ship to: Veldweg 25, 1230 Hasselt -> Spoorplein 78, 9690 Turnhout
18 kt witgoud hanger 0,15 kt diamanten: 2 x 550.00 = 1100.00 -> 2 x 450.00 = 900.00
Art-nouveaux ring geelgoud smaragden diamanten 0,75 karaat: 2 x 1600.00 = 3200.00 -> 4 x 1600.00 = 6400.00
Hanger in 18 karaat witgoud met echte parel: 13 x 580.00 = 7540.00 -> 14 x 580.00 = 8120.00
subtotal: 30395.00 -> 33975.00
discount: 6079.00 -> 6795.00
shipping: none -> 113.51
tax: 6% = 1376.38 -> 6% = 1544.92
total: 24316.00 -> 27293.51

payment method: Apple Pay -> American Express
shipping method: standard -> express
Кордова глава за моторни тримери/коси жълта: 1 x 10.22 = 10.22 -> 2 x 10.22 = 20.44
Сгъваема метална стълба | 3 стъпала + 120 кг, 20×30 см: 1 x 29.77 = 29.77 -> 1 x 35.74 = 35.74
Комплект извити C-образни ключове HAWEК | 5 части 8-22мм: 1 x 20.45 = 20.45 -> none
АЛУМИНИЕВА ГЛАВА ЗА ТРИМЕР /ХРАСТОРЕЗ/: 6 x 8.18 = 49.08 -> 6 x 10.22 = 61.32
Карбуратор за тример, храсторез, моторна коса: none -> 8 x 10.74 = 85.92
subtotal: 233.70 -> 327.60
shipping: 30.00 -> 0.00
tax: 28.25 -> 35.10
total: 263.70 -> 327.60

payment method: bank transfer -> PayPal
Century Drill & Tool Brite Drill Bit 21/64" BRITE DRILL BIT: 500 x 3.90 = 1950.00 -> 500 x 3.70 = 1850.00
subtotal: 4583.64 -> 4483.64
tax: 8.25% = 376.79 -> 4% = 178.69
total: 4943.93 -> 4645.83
------------------------------
WHAT NEEDS TO BE DONE => Word for word, print every line above.

RESULT =>
ship to: Veldweg 25, 1230 Hasselt -> Spoorplein 78, 9690 Turnhout
18 kt witgoud hanger 0,15 kt diamanten: 2 x 550.00 = 1100.00 -> 2 x 450.00 = 900.00
Art-nouveaux ring geelgoud smaragden diamanten 0,75 karaat: 2 x 1600.00 = 3200.00 -> 4 x 1600.00 = 6400.00
Hanger in 18 karaat witgoud met echte parel: 13 x 580.00 = 7540.00 -> 14 x 580.00 = 8120.00
subtotal: 30395.00 -> 33975.00
discount: 6079.00 -> 6795.00
shipping: none -> 113.51
tax: 6% = 1376.38 -> 6% = 1544.92
total: 24316.00 -> 27293.51

payment method: Apple Pay -> American Express
shipping method: standard -> express
Кордова глава за моторни тримери/коси жълта: 1 x 10.22 = 10.22 -> 2 x 10.22 = 20.44
Сгъваема метална стълба | 3 стъпала + 120 кг, 20×30 см: 1 x 29.77 = 29.77 -> 1 x 35.74 = 35.74
Комплект извити C-образни ключове HAWEК | 5 части 8-22мм: 1 x 20.45 = 20.45 -> none
АЛУМИНИЕВА ГЛАВА ЗА ТРИМЕР /ХРАСТОРЕЗ/: 6 x 8.18 = 49.08 -> 6 x 10.22 = 61.32
Карбуратор за тример, храсторез, моторна коса: none -> 8 x 10.74 = 85.92
subtotal: 233.70 -> 327.60
shipping: 30.00 -> 0.00
tax: 28.25 -> 35.10
total: 263.70 -> 327.60

payment method: bank transfer -> PayPal
Century Drill & Tool Brite Drill Bit 21/64" BRITE DRILL BIT: 500 x 3.90 = 1950.00 -> 500 x 3.70 = 1850.00
subtotal: 4583.64 -> 4483.64
tax: 8.25% = 376.79 -> 4% = 178.69
total: 4943.93 -> 4645.83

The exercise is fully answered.